| What to produce |
Please print every record below exactly as it appears, but leave out the pictures.

(Records from a collection)
>>>

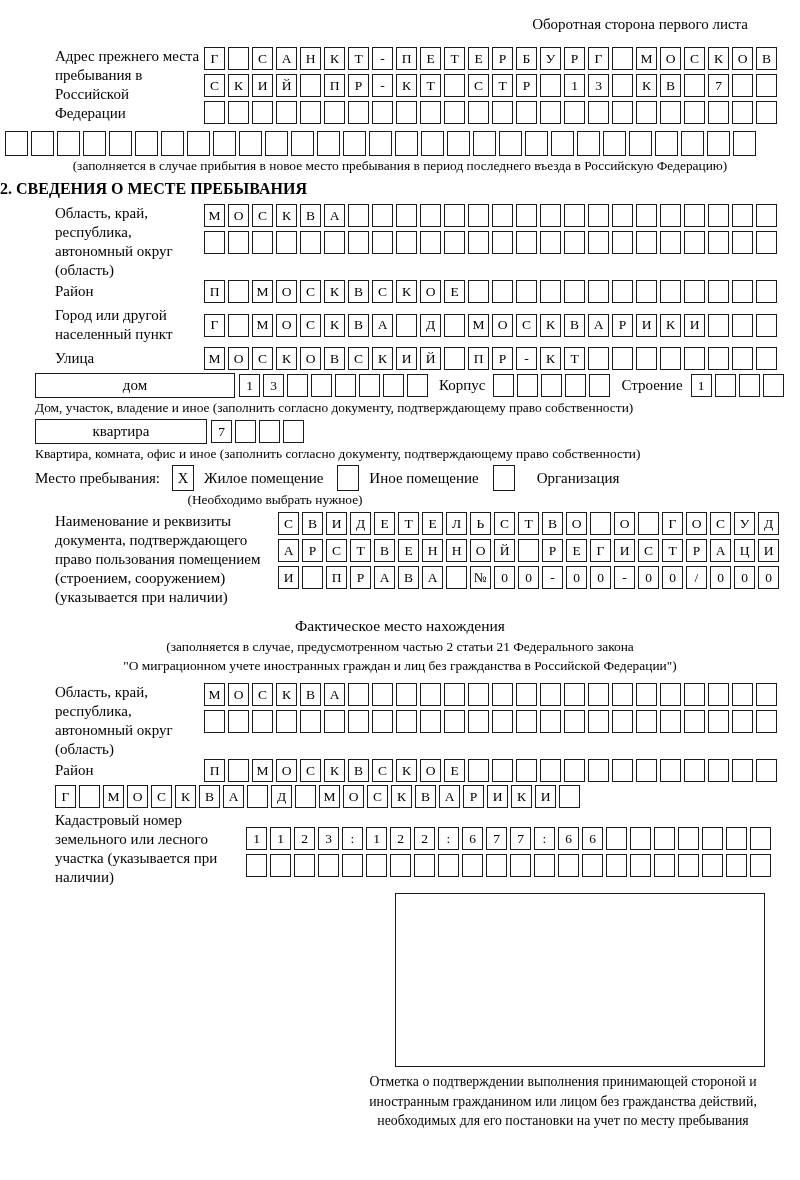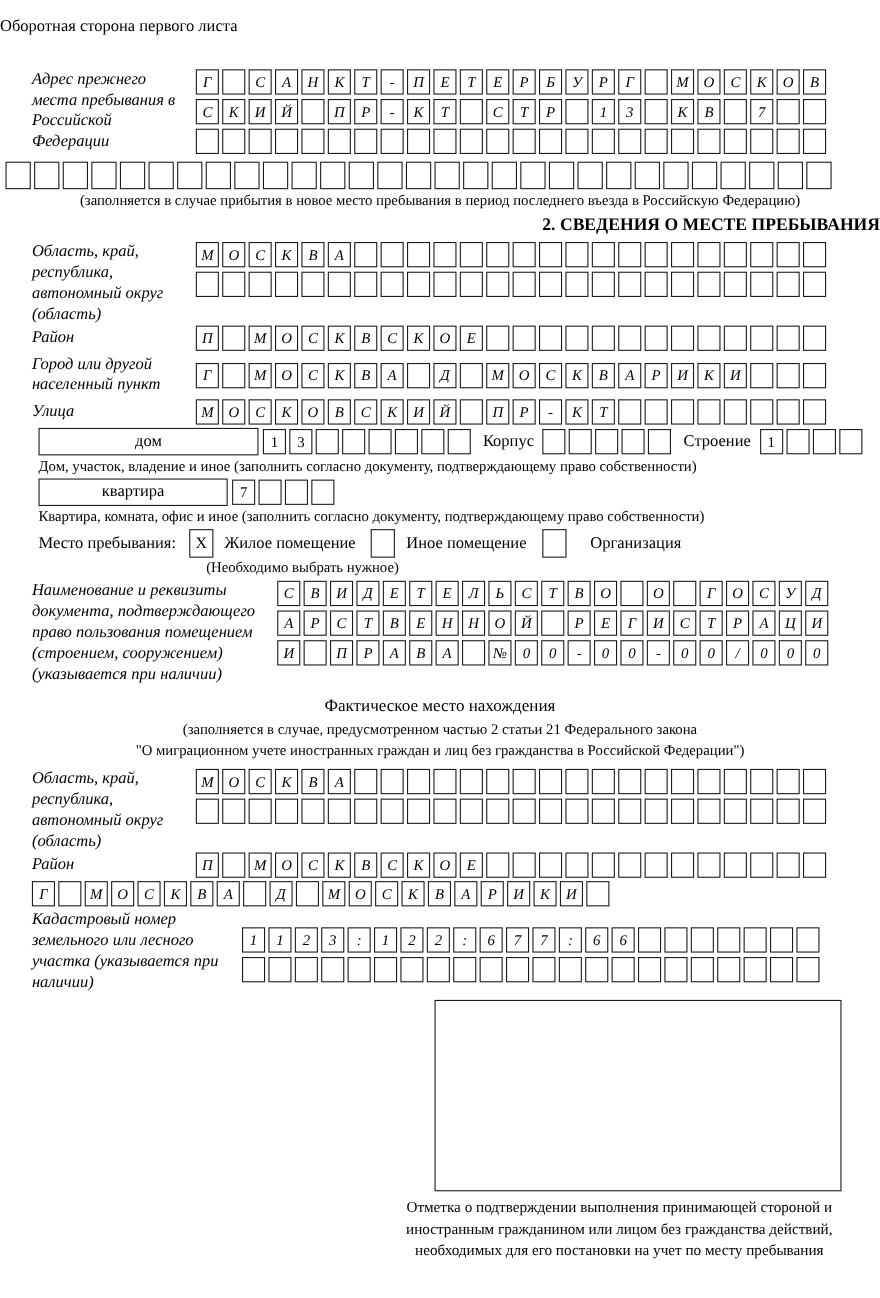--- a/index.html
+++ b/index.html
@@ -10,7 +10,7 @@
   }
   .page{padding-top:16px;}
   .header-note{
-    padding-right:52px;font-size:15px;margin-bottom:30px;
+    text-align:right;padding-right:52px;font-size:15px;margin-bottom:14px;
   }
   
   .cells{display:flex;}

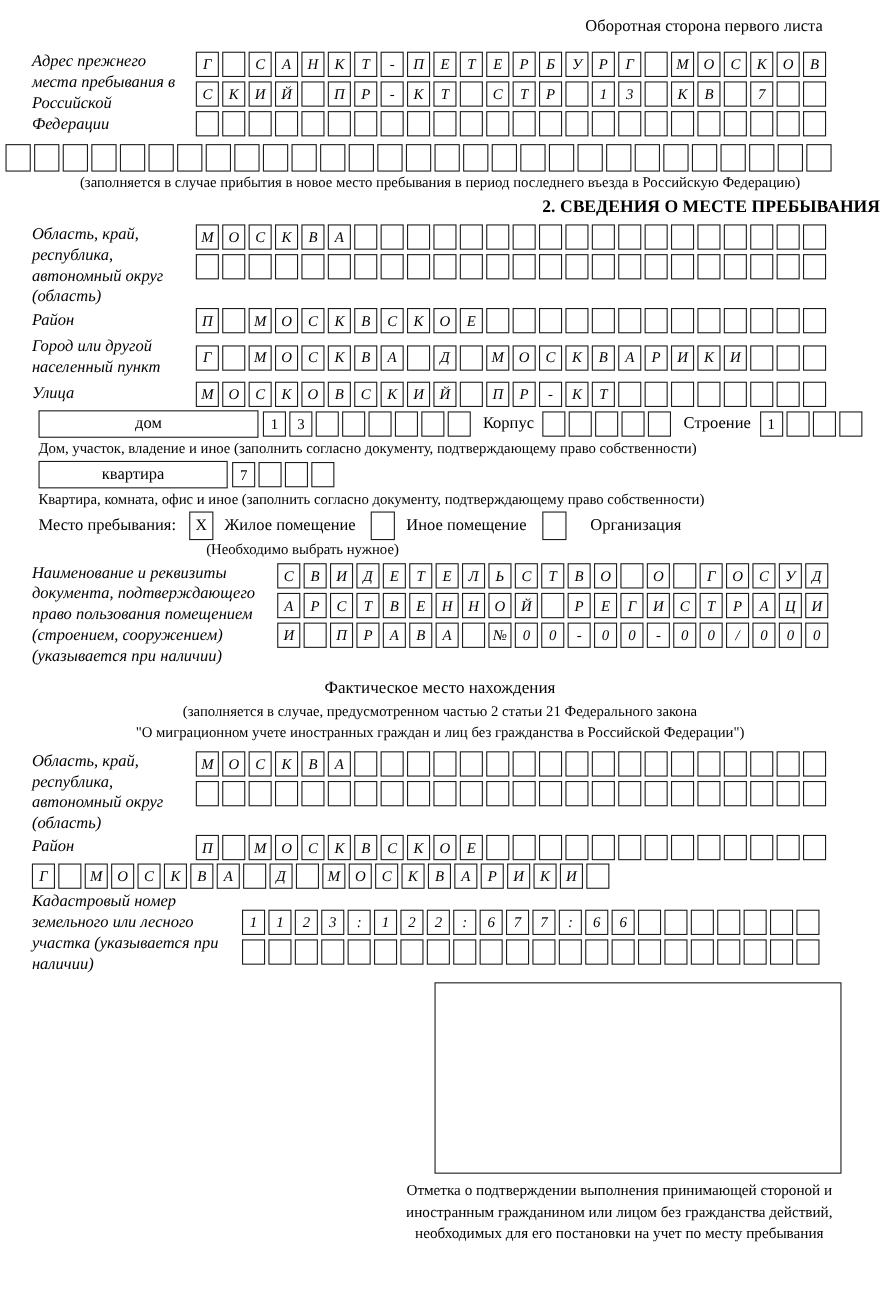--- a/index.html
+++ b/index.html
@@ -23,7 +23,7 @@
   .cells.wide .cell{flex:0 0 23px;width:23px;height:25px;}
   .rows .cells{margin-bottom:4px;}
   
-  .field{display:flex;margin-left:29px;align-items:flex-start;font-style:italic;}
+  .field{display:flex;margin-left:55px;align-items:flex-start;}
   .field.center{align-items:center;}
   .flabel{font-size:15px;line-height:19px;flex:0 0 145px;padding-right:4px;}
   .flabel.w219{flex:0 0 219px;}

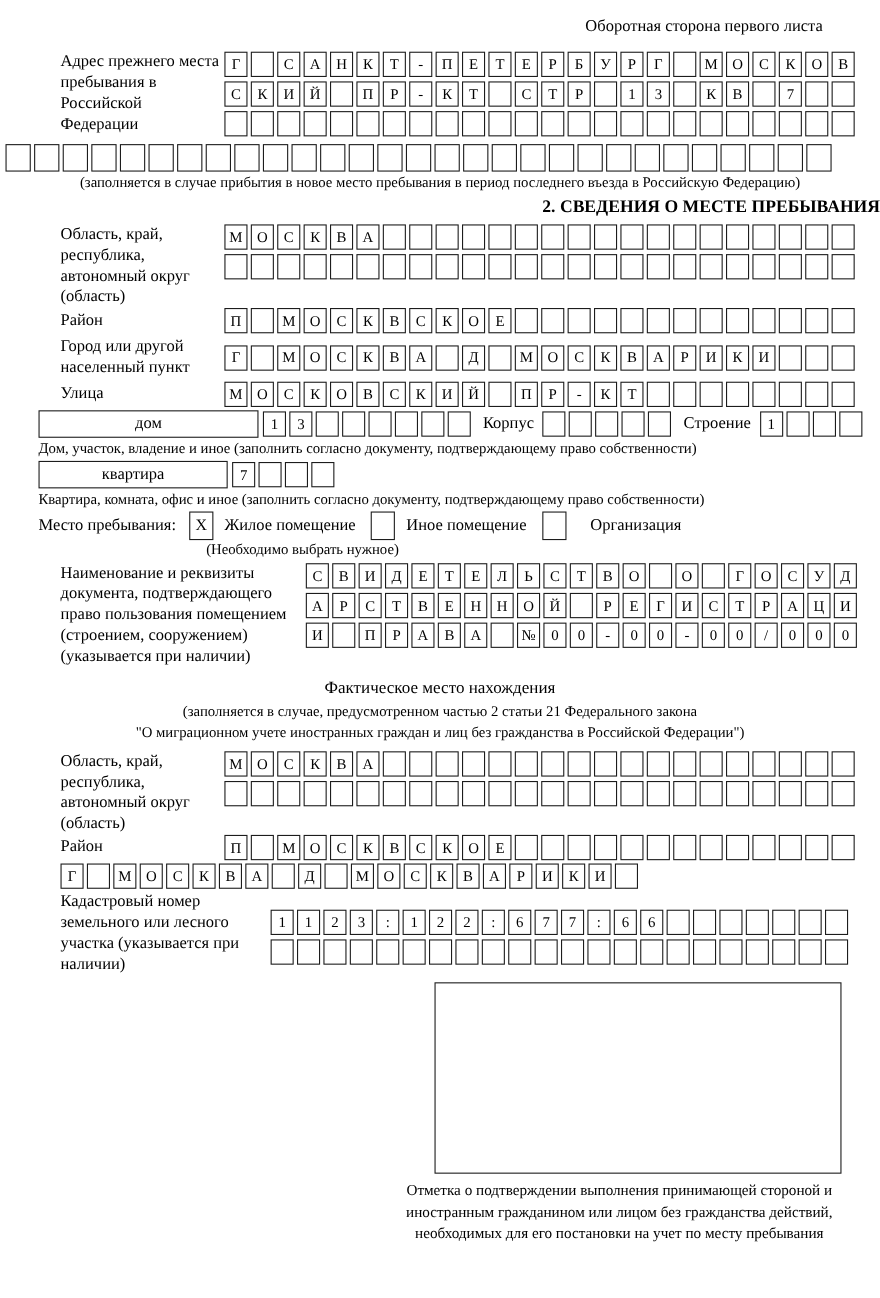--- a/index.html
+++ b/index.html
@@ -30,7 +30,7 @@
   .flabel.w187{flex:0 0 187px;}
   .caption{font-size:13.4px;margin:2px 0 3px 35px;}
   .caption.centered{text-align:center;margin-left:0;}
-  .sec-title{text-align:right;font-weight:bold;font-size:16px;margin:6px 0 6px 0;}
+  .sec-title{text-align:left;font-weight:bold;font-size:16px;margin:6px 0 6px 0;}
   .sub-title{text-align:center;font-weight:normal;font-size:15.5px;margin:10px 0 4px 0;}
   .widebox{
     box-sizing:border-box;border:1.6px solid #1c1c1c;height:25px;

<<<

| Answer for the task |
--- a/index.html
+++ b/index.html
@@ -10,7 +10,7 @@
   }
   .page{padding-top:16px;}
   .header-note{
-    padding-right:52px;font-size:15px;margin-bottom:30px;
+    text-align:right;padding-right:52px;font-size:15px;margin-bottom:14px;
   }
   
   .cells{display:flex;}

--- a/index.html
+++ b/index.html
@@ -23,7 +23,7 @@
   .cells.wide .cell{flex:0 0 23px;width:23px;height:25px;}
   .rows .cells{margin-bottom:4px;}
   
-  .field{display:flex;margin-left:29px;align-items:flex-start;font-style:italic;}
+  .field{display:flex;margin-left:55px;align-items:flex-start;}
   .field.center{align-items:center;}
   .flabel{font-size:15px;line-height:19px;flex:0 0 145px;padding-right:4px;}
   .flabel.w219{flex:0 0 219px;}

--- a/index.html
+++ b/index.html
@@ -30,7 +30,7 @@
   .flabel.w187{flex:0 0 187px;}
   .caption{font-size:13.4px;margin:2px 0 3px 35px;}
   .caption.centered{text-align:center;margin-left:0;}
-  .sec-title{text-align:right;font-weight:bold;font-size:16px;margin:6px 0 6px 0;}
+  .sec-title{text-align:left;font-weight:bold;font-size:16px;margin:6px 0 6px 0;}
   .sub-title{text-align:center;font-weight:normal;font-size:15.5px;margin:10px 0 4px 0;}
   .widebox{
     box-sizing:border-box;border:1.6px solid #1c1c1c;height:25px;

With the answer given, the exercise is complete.